--- Task statement ---
Which lines of the data below contain "border"? Please show them all.

=-=-=

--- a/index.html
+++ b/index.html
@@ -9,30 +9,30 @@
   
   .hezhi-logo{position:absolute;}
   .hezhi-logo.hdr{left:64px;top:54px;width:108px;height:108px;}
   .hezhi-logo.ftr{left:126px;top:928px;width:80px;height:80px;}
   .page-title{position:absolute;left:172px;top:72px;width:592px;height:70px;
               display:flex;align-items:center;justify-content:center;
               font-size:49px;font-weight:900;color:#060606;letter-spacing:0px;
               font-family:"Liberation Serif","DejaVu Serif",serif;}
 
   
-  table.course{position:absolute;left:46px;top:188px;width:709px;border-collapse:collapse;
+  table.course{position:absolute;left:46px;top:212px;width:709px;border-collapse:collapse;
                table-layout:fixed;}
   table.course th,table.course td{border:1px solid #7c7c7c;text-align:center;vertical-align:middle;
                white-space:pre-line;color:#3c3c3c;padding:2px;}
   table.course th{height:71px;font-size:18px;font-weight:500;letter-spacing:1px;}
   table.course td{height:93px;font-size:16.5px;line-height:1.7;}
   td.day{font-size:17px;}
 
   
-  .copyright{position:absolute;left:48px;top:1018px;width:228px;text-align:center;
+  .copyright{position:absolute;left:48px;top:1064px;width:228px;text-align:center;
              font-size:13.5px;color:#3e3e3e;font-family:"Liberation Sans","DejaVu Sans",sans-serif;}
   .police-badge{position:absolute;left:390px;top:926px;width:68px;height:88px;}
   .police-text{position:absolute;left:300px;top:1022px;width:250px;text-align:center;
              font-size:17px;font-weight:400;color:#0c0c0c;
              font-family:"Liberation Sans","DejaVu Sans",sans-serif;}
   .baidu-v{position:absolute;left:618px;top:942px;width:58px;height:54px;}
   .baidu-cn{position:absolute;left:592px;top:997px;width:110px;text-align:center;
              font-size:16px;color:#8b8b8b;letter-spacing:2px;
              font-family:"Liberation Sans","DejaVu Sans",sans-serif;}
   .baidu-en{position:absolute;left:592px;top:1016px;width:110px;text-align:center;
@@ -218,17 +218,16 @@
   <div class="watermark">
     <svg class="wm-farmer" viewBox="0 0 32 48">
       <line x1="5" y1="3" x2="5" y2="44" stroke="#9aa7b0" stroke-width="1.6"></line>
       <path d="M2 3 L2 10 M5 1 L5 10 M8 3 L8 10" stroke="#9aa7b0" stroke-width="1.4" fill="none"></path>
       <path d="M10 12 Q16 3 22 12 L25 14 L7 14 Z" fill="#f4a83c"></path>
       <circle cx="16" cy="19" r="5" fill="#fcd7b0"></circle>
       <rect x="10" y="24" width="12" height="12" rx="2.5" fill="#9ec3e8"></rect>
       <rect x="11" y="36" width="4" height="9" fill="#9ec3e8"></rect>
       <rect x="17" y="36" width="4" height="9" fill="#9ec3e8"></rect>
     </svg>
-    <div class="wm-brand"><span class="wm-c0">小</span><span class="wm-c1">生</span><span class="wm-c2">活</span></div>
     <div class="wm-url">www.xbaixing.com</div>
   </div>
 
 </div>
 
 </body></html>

=-=-=

--- Your solution ---
-  table.course{position:absolute;left:46px;top:188px;width:709px;border-collapse:collapse;
+  table.course{position:absolute;left:46px;top:212px;width:709px;border-collapse:collapse;
   table.course th,table.course td{border:1px solid #7c7c7c;text-align:center;vertical-align:middle;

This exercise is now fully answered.